Small repo describing how to use Hugging Face's Wav2Vec2 with PyCTCDecode

Overview

🤗 Transformers Wav2Vec2 + PyCTCDecode

Introduction

This repo shows how 🤗 Transformers can be used in combination with kensho-technologies's PyCTCDecode & KenLM ngram as a simple way to boost word error rate (WER).

Included is a file to create an ngram with KenLM as well as a simple evaluation script to compare the results of using Wav2Vec2 with PyCTCDecode + KenLM vs. without using any language model.

Note: The scripts are written to be used on GPU. If you want to use a CPU instead, simply remove all .to("cuda") occurances in eval.py.

Installation

In a first step, one should install KenLM. For Ubuntu, it should be enough to follow the installation steps described here. The installed kenlm folder should be move into this repo for ./create_ngram.py to function correctly. Alternatively, one can also link the lmplz binary file to a lmplz bash command to directly run lmplz instead of ./kenlm/build/bin/lmplz.

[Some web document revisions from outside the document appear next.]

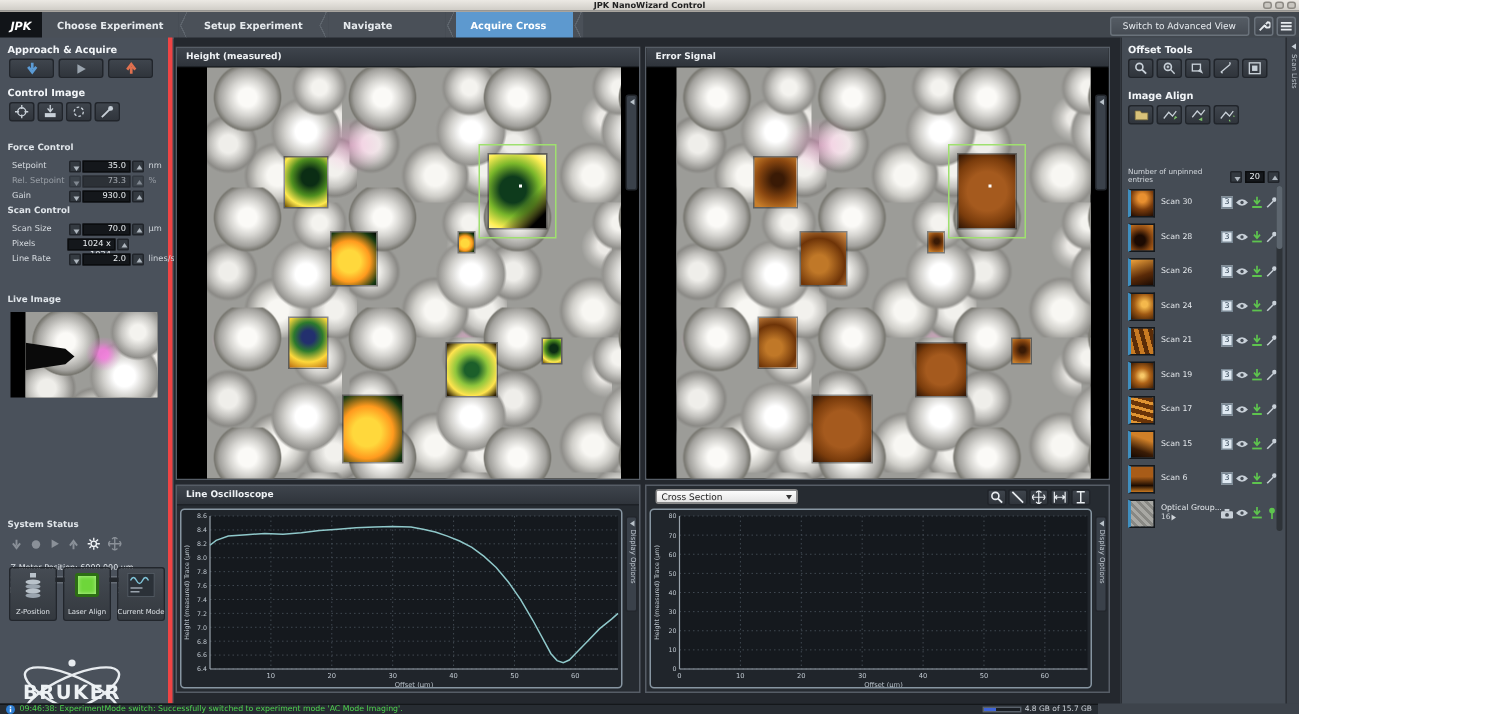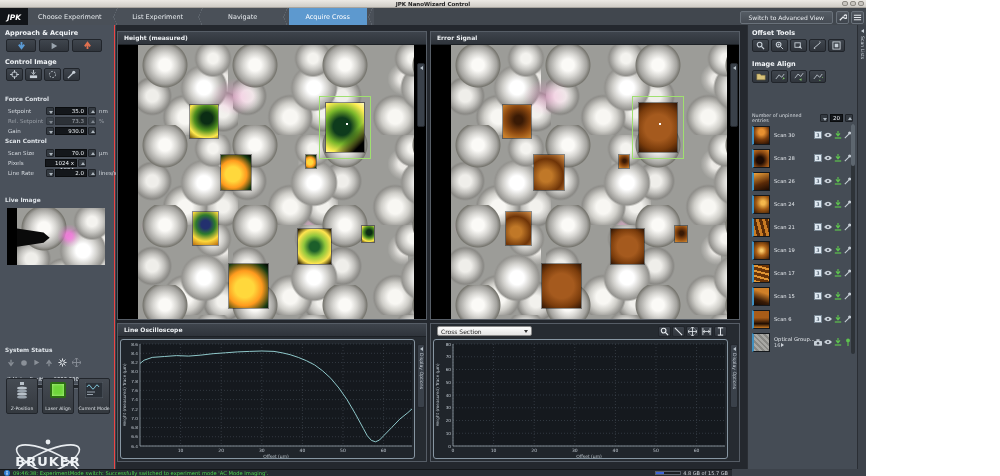--- a/index.html
+++ b/index.html
@@ -14,7 +14,7 @@
   
   .tabbar{position:absolute;left:0;top:8px;right:0;height:18px;background:#41474e;display:flex;align-items:stretch}
   .logo{width:28px;background:#111418;color:#fff;font-style:italic;font-weight:bold;font-size:7.5px;display:flex;align-items:center;justify-content:center}
-  .tab{min-width:78px;display:flex;align-items:center;justify-content:center;color:#e6eaee;font-size:6.5px;font-weight:normal;padding:5px 10px;position:relative}
+  .tab{min-width:78px;display:flex;align-items:center;justify-content:flex-start;color:#e6eaee;font-size:6.5px;font-weight:bold;padding:5px 10px;position:relative}
   .tab:not(.active){background:#4a5058}
   .tab.active{background:#5d99cf;color:#fff}
   .tabsep{width:7px;background:

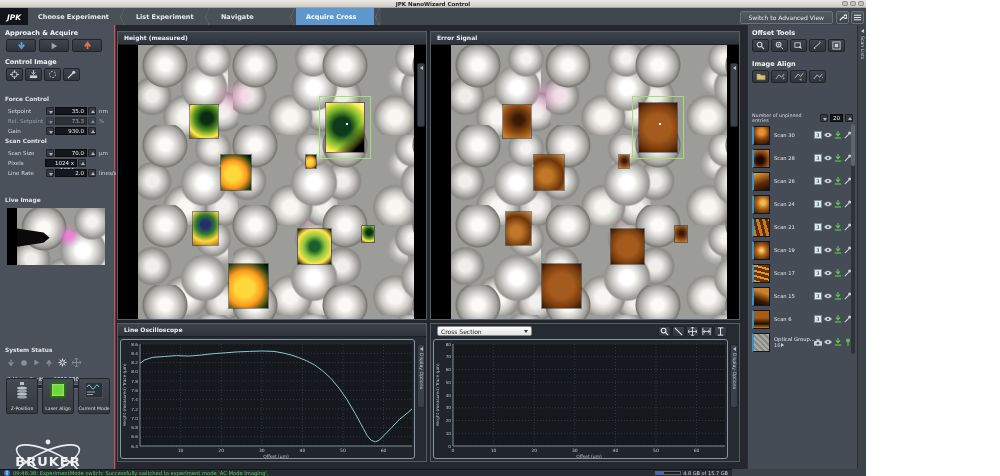--- a/index.html
+++ b/index.html
@@ -154,7 +154,7 @@
         <div class="tabsep"></div>
 
         <div class="tab">
-          <span>List Experiment</span>
+          <span>Setup Experiment</span>
         </div>
         <div class="tabsep"></div>
 

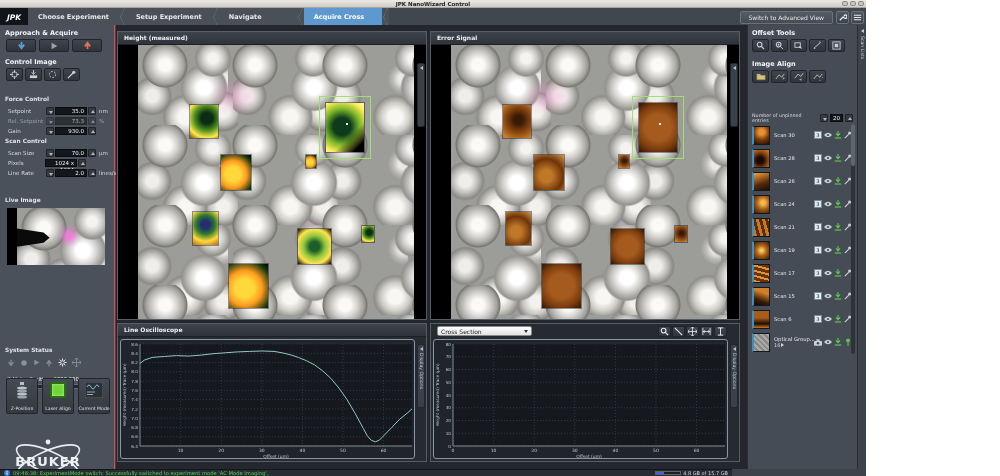--- a/index.html
+++ b/index.html
@@ -25,7 +25,7 @@
   .sqbtn{align-self:center;width:13px;height:13px;margin-right:2px;background:linear-gradient(#50565e,#3e444c);border:1px solid #6a727b;border-radius:2px;display:flex;align-items:center;justify-content:center}
 
   
-  .sidebar{position:absolute;left:0;top:25px;width:115px;bottom:7px;background:#4a515b;border-right:1px solid #ef4444}
+  .sidebar{position:absolute;left:0;top:25px;width:115px;bottom:7px;background:#4a515b;border-right:3px solid #ef4444}
   .sec{position:absolute;left:5px;color:#f2f5f8;font-size:6.5px;font-weight:bold}
   .subsec{position:absolute;left:5px;color:#dfe4e9;font-size:5.8px;font-weight:bold}
   .btnrow{position:absolute;left:6px;display:flex;gap:3px}

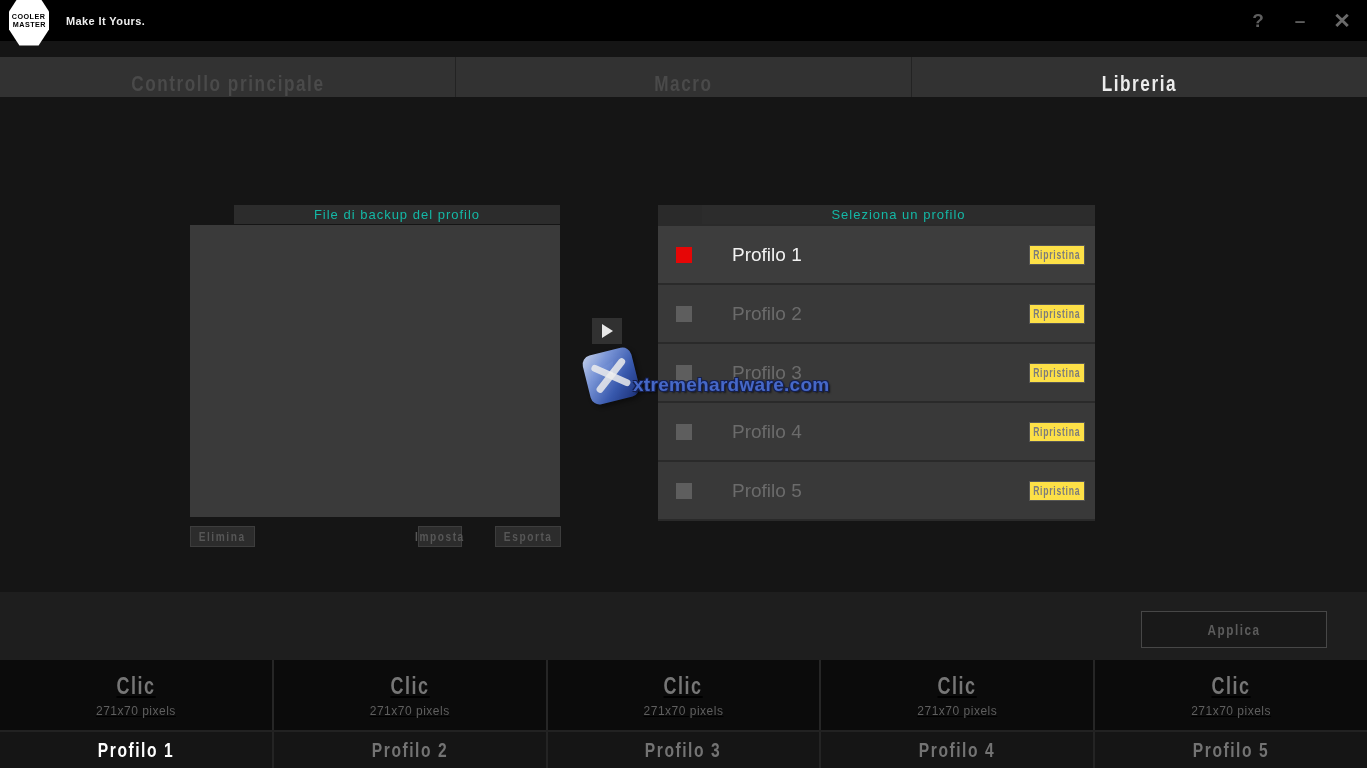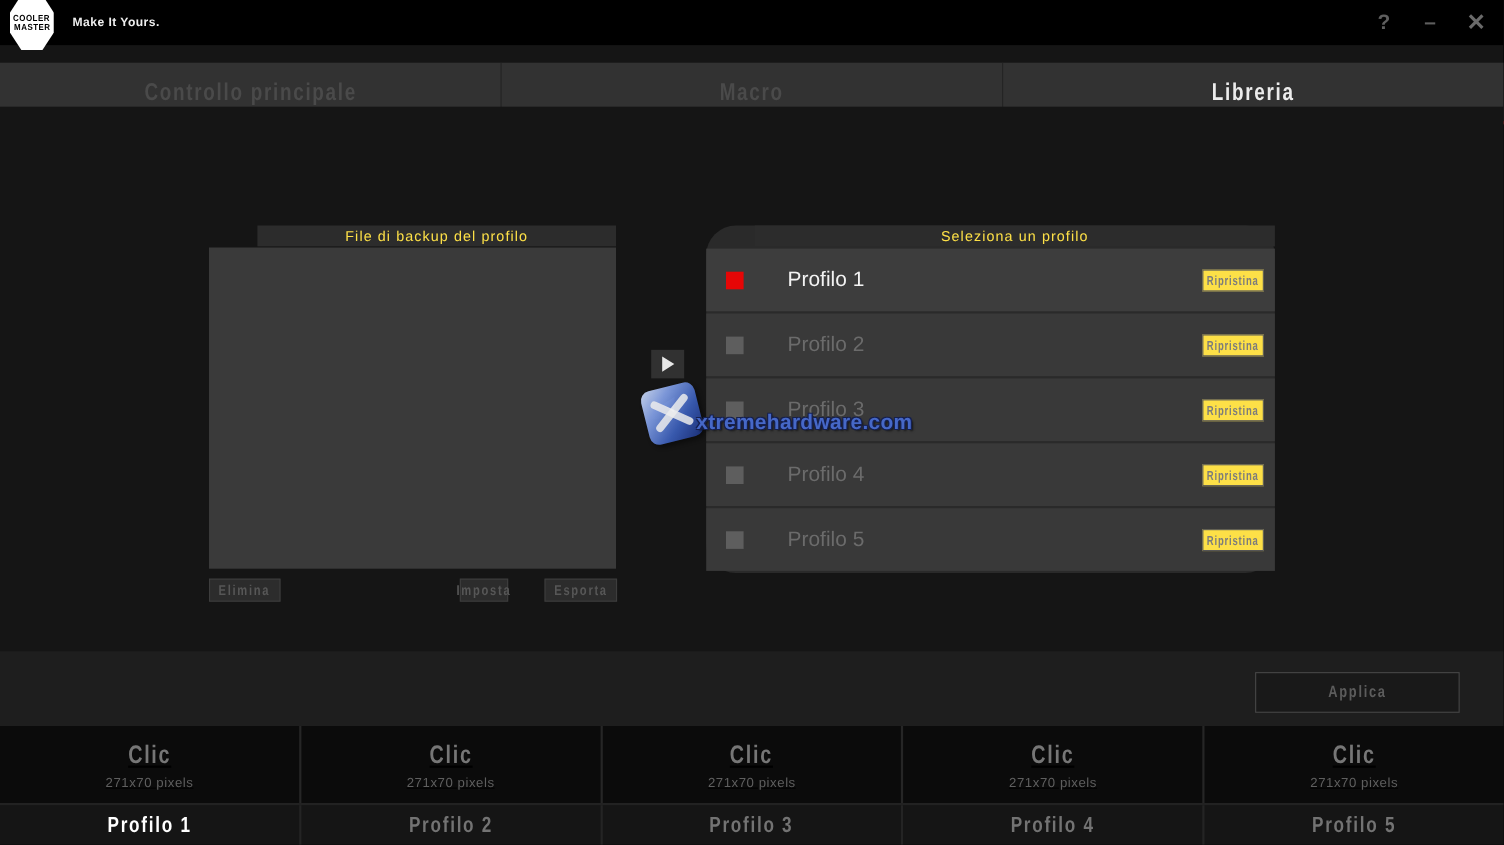--- a/index.html
+++ b/index.html
@@ -41,7 +41,7 @@
   
   .content { position:absolute; left:0; top:97px; width:1367px; height:495px; background:#151515; }
 
-  .panel-header { height:19px; background:#2c2c2c; color:#fde047; font-size:13px;
+  .panel-header { height:19px; background:#2c2c2c; color:#14b8a6; font-size:13px;
                   letter-spacing:1px; display:flex; align-items:center; justify-content:center;margin-left:44px; }
 
   .backup-panel { position:absolute; left:190px; top:108px; width:370px; }

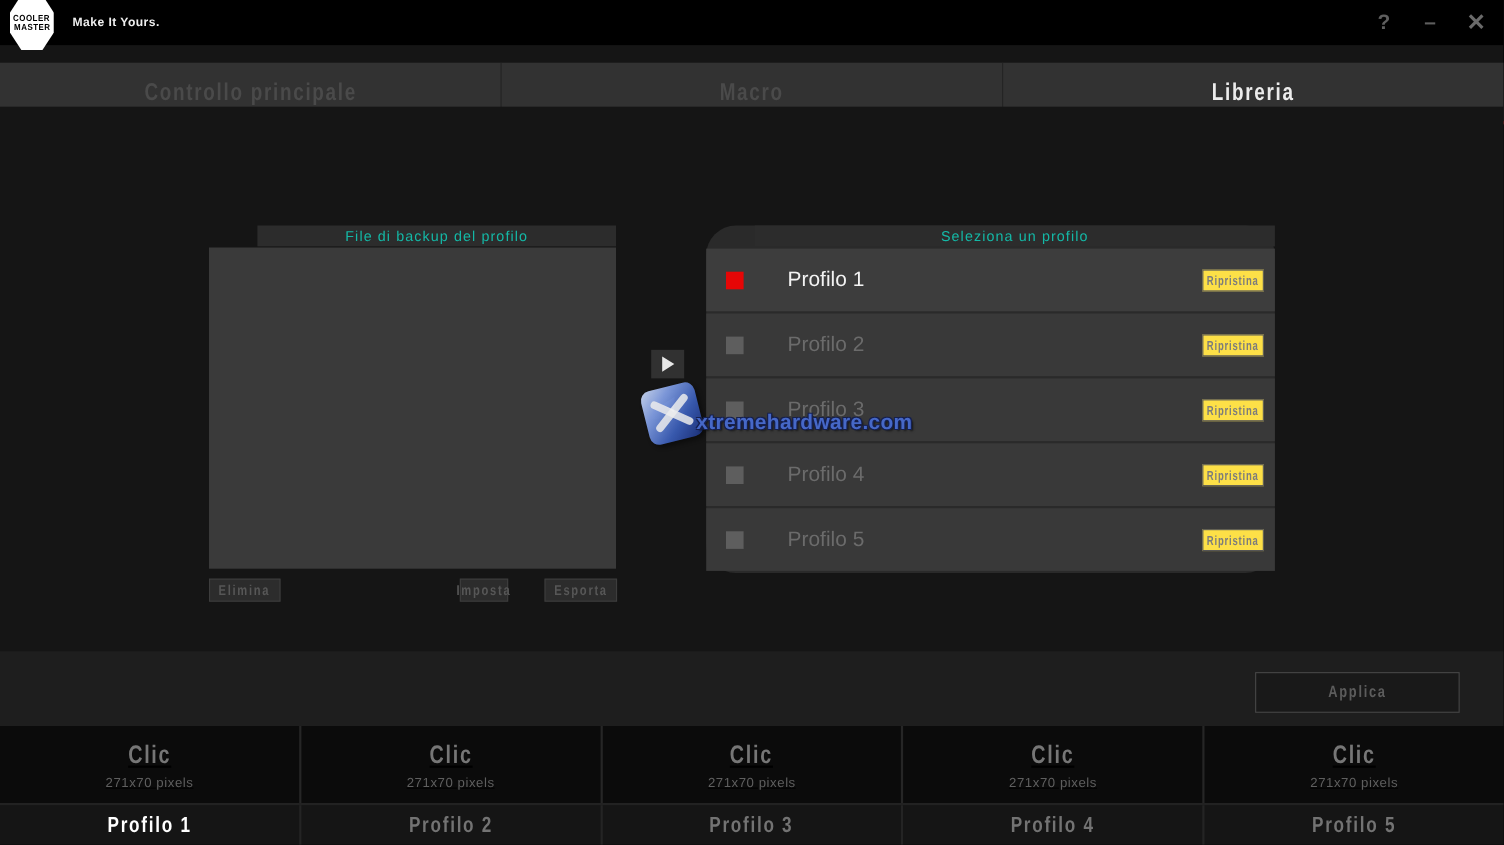--- a/index.html
+++ b/index.html
@@ -63,7 +63,7 @@
   .tri-left  { width:0; height:0; border-top:7px solid transparent; border-bottom:7px solid transparent;
                border-right:11px solid #a8a8a8; }
 
-  .profile-panel { position:absolute; left:642px; top:108px; width:517px; background:#2a2a2a; padding-bottom:2px;border-radius:27px; }
+  .profile-panel { position:absolute; left:658px; top:108px; width:437px; background:#2a2a2a; padding-bottom:2px; }
   .profile-rows { display:flex; flex-direction:column; gap:2px; padding-top:2px; }
   .profile-row { height:57px; background:#393939; display:flex; align-items:center; position:relative; }
   .profile-row.selected { background:#3d3d3d; }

Next, some Python dependencies should be installed. Assuming PyTorch is installed, it should be sufficient to run pip install -r requirements.txt.

Run evaluation

Create ngram

In a first step on should create a ngram. E.g. for polish the command would be:

./create_ngram.py --language polish --path_to_ngram polish.arpa

After the language model is created, one should open the file. one should add a </s> The file should have a structure which looks more or less as follows:

\data\        
ngram 1=86586
ngram 2=546387
ngram 3=796581           
ngram 4=843999             
ngram 5=850874              
                                                  
\1-grams:
-5.7532206      <unk>   0
0       <s>     -0.06677356                                                                            
-3.4645514      drugi   -0.2088903
...

Now it is very important also add a </s> token to the n-gram so that it can be correctly loaded. You can simple copy the line:

0 <s> -0.06677356

and change <s> to </s>. When doing this you should also inclease ngram by 1. The new ngram should look as follows:

\data\
ngram 1=86587
ngram 2=546387
ngram 3=796581
ngram 4=843999
ngram 5=850874

\1-grams:
-5.7532206      <unk>   0
0       <s>     -0.06677356
0       </s>     -0.06677356
-3.4645514      drugi   -0.2088903
...

Now the ngram can be correctly used with pyctcdecode

Run eval

Having created the ngram, one can run:

./eval.py --language polish --path_to_ngram polish.arpa

To compare Wav2Vec2 + LM vs. Wav2Vec2 + No LM on polish.

Results

Without tuning any hyperparameters, the following results were obtained:

Comparison of Wav2Vec2 without Language model vs. Wav2Vec2 with `pyctcdecode` + KenLM 5gram.
Fine-tuned Wav2Vec2 models were used and evaluated on MLS datasets.
Take a closer look at `./eval.py` for comparison

==================================================portuguese==================================================
polish - No LM - | WER: 0.3069742867206763 | CER: 0.06054530156286364 | Time: 58.04590034484863
polish - With LM - | WER: 0.2291299753434308 | CER: 0.06211174564528545 | Time: 191.65409898757935

==================================================spanish==================================================
portuguese - No LM - | WER: 0.18208286674132138 | CER: 0.05016682956422096 | Time: 114.61633825302124
portuguese - With LM - | WER: 0.1487761958086706 | CER: 0.04489231909945738 | Time: 429.78511357307434

==================================================polish==================================================
spanish - No LM - | WER: 0.2581272104769545 | CER: 0.0703088156033147 | Time: 147.8634352684021
spanish - With LM - | WER: 0.14927852292116295 | CER: 0.052034208044195916 | Time: 563.0732748508453

It can be seen that the word error rate (WER) is significantly improved when using PyCTCDecode + KenLM. However, the character error rate (CER) does not improve as much or not at all. This is expected since using a language model will make sure that words that are predicted are words that exist in the language's vocabulary. Wav2Vec2 without a LM produces many words that are more or less correct but contain a couple of spelling errors, thus not contributing to a good WER. Those words are likely to be "corrected" by Wav2Vec2 + LM leading to an improved WER. However a Wav2Vec2 already has a good character error rate as its vocabulary is composed of characters meaning that a "word-based" language model doesn't really help in this case.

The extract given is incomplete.